== Segment start ==
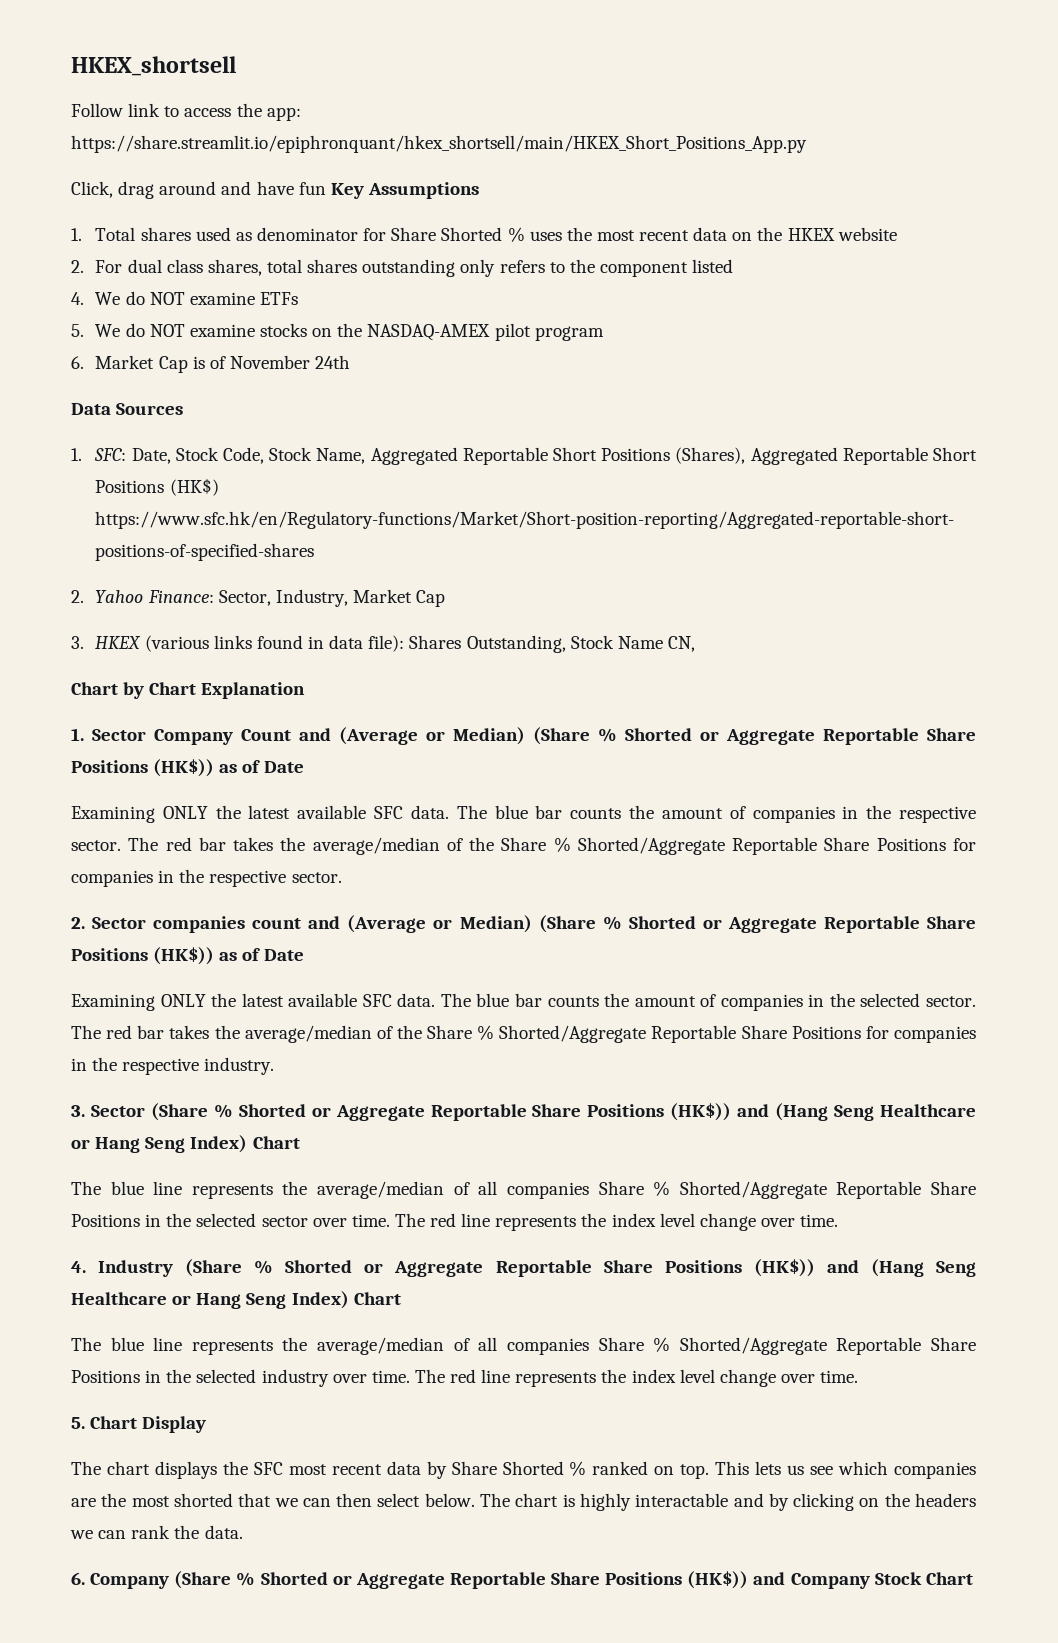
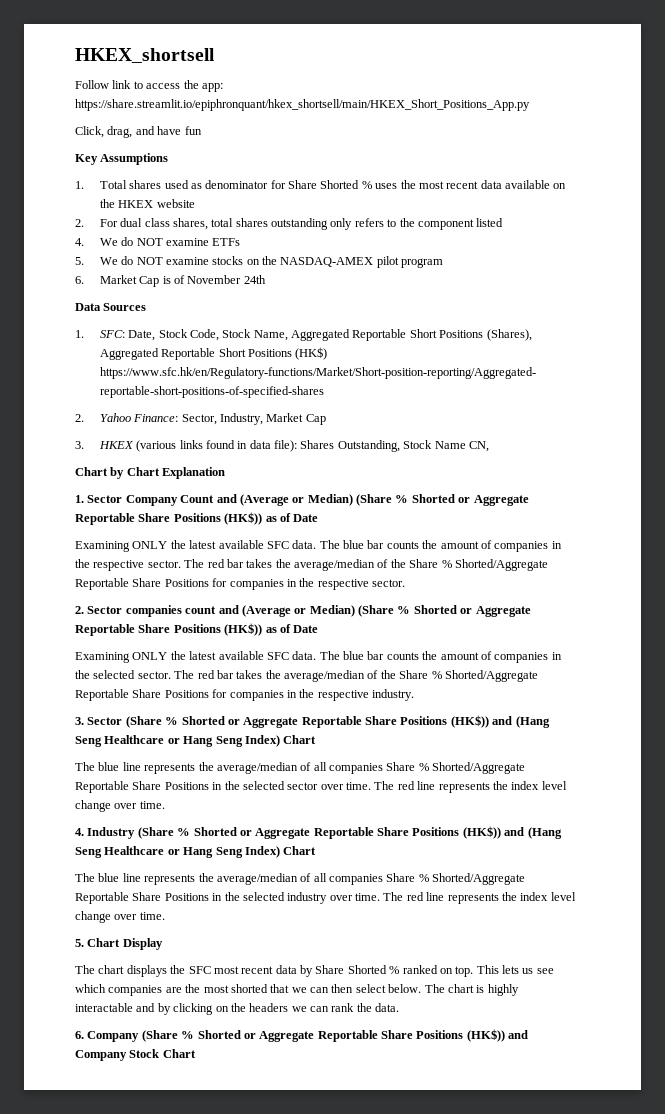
[118,181,217,199] drag around -> [107,126,133,138] drag,
(326, 188) none -> (202, 130) //
(728, 234) none -> [505,180,551,189] available

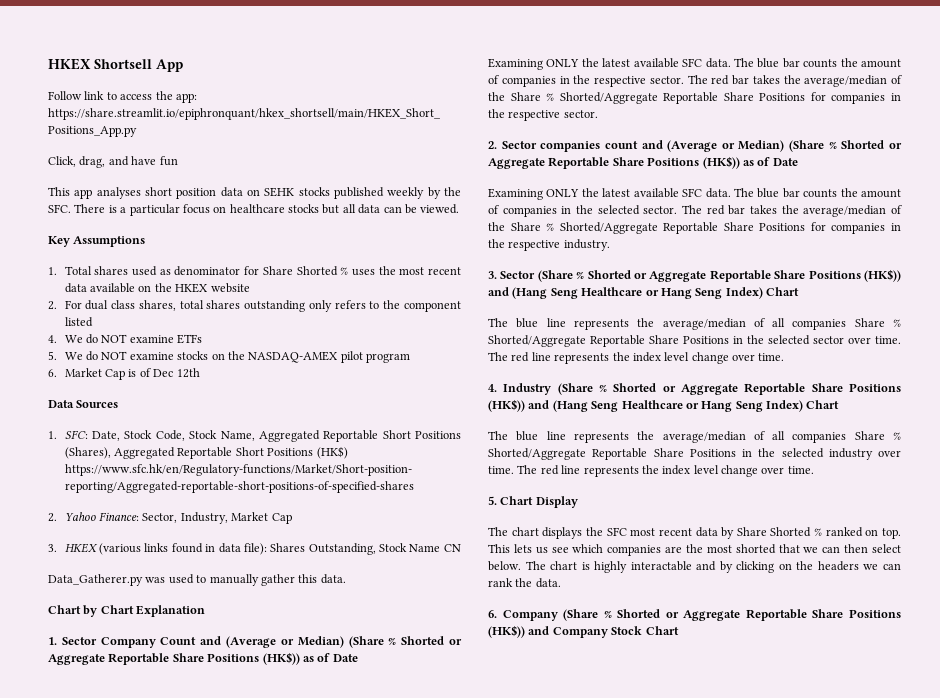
[75,48,215,63] HKEX_shortsell -> [48,58,183,72] HKEX Shortsell App
(202, 130) none -> [48,187,461,199] [48,204,460,216] // This app analyses short position data on SEHK stocks published weekly by the SFC. There is a particular focus on healthcare stocks but all data can be viewed.
[187,275,266,284] November 24th -> [153,368,200,378] Dec 12th
[468,441,489,452] CN, -> [443,544,461,552] [48,574,346,586] CN // Data_Gatherer.py was used to manually gather this data.

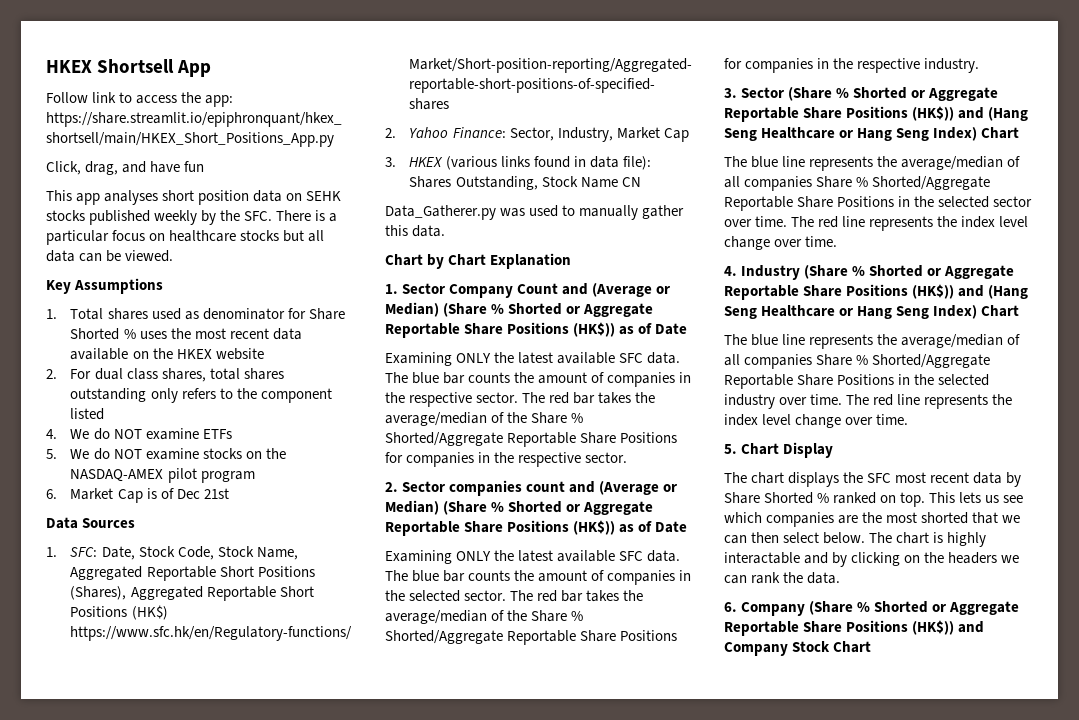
[176,368,200,378] 12th -> [203,488,229,499] 21st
== Segment end ==
_TASK DIRECTIONS_
Read through the material above, and whenever a line contains "none", copy it.

_ANSWER TO THE PROBLEM_
(326, 188) none -> (202, 130) //
(728, 234) none -> [505,180,551,189] available
(202, 130) none -> [48,187,461,199] [48,204,460,216] // This app analyses short position data on SEHK stocks published weekly by the SFC. There is a particular focus on healthcare stocks but all data can be viewed.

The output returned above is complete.